Le camp d’Am Nabak, au sud d’Iriba, est d’abord un settlement où s’installent spontanément des réfugiés en provenance des villes soudanaises de l’autre côté de la frontière. Il n’y a pas d’eau sur place, il est donc impossible d’en faire un camp durable. Am Nabak devient donc un camp de transit… et l’est toujours, plus de quatre ans après son ouverture. Pas de tentes là non plus, donc, mais des bâches sur des murs de terre.

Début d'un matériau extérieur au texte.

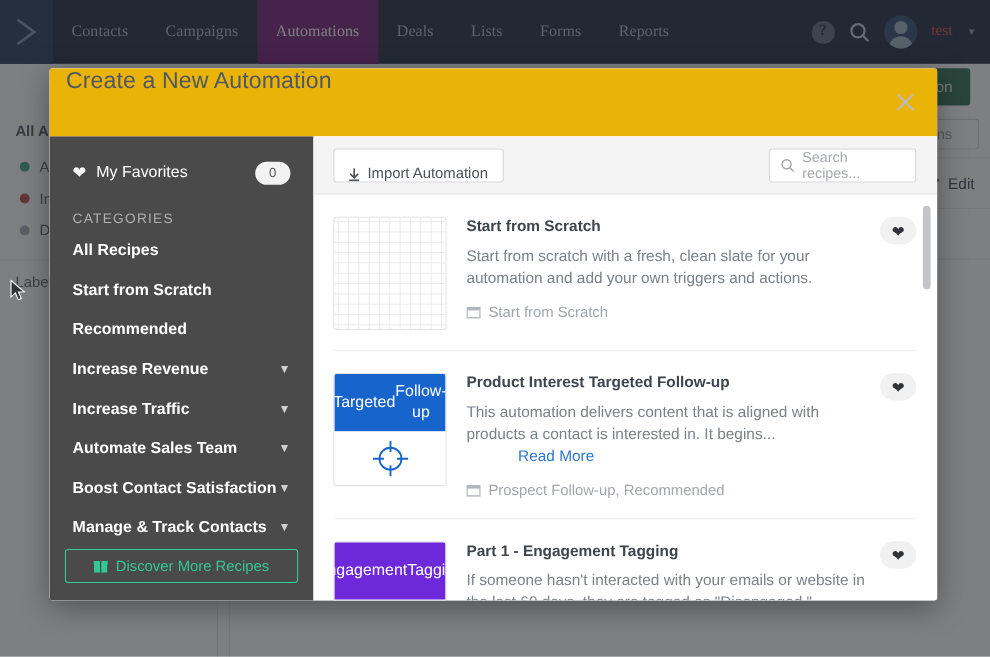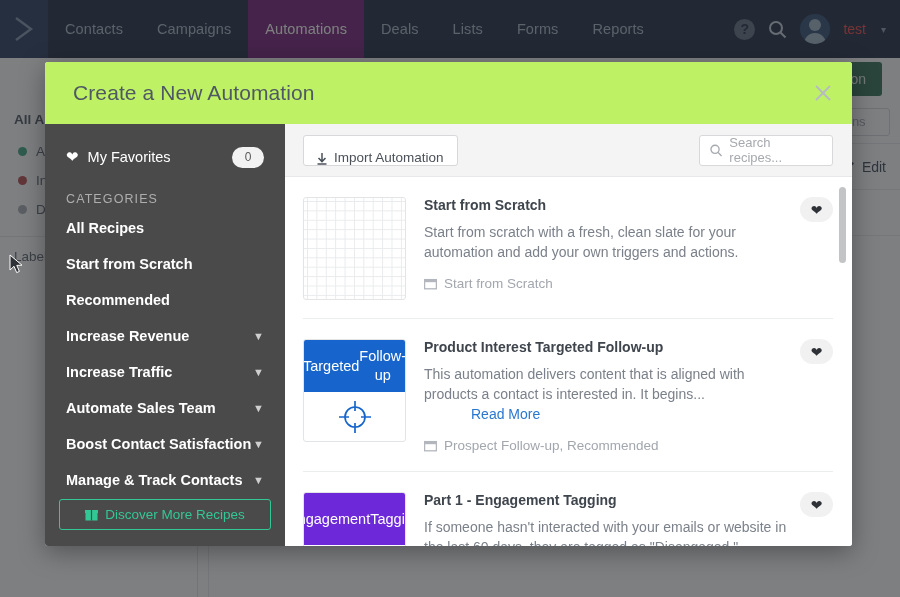"Contacts" .topnav { font-family: none -> Liberation Serif, serif }
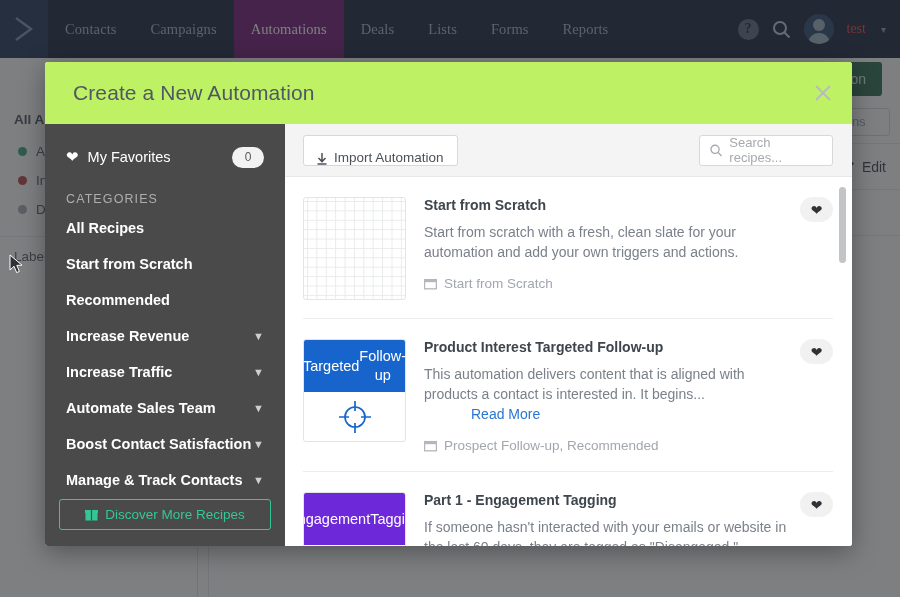"Create a New Automation" .modal-head { align-items: center -> flex-start; background: #bef264 -> #eab308; padding-left: 28px -> 15px }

Finalement une solution est trouvée pour assurer l’approvisionnement en eau : elle est apportée d’Iriba par des camions-citernes d’une contenance de 20 000 litres, qui font en moyenne huit voyages par jour. Pour le bois, « les réfugiés se débrouillent », mais avec quelles conséquences ! Il est toujours prévu de déplacer Am Nabak, dont la sécurité, à une vingtaine de kilomètres de la frontière, est en permanence menacée. Mais les réfugiés, fortement politisés, refusent ce transfert ; de même que sur les sites pressentis pour accueillir un nouveau camp, les « populations hôtes » expriment leur peu d’empressement à les accueillir1.
Le HCR s’est donné des moyens technologiques importants pour prospecter la région en vue de trouver de nouvelles ressources aquifères. En 2008, l’agence dispose d’une étude hydrogéologique approfondie sur tout l’est du Tchad. Mais cette information n’est pas toujours utilisée par les partenaires du HCR opérant dans les domaines de l’eau et de l’assainissement. De même, les acteurs humanitaires coopèrent peu avec les administrations (comme la direction de l’hydraulique à Abéché) ou les structures de projets susceptibles de détenir des données sur l’eau. Dans certains camps, la pénurie d’eau demeure récurrente. A Touloum, en mars 2006, les réfugiés ne recevaient que 6,62 litres par personne et par jour, au lieu des 15 litres correspondant à la norme2. A Iridimi en 2008, moins de 8 litres.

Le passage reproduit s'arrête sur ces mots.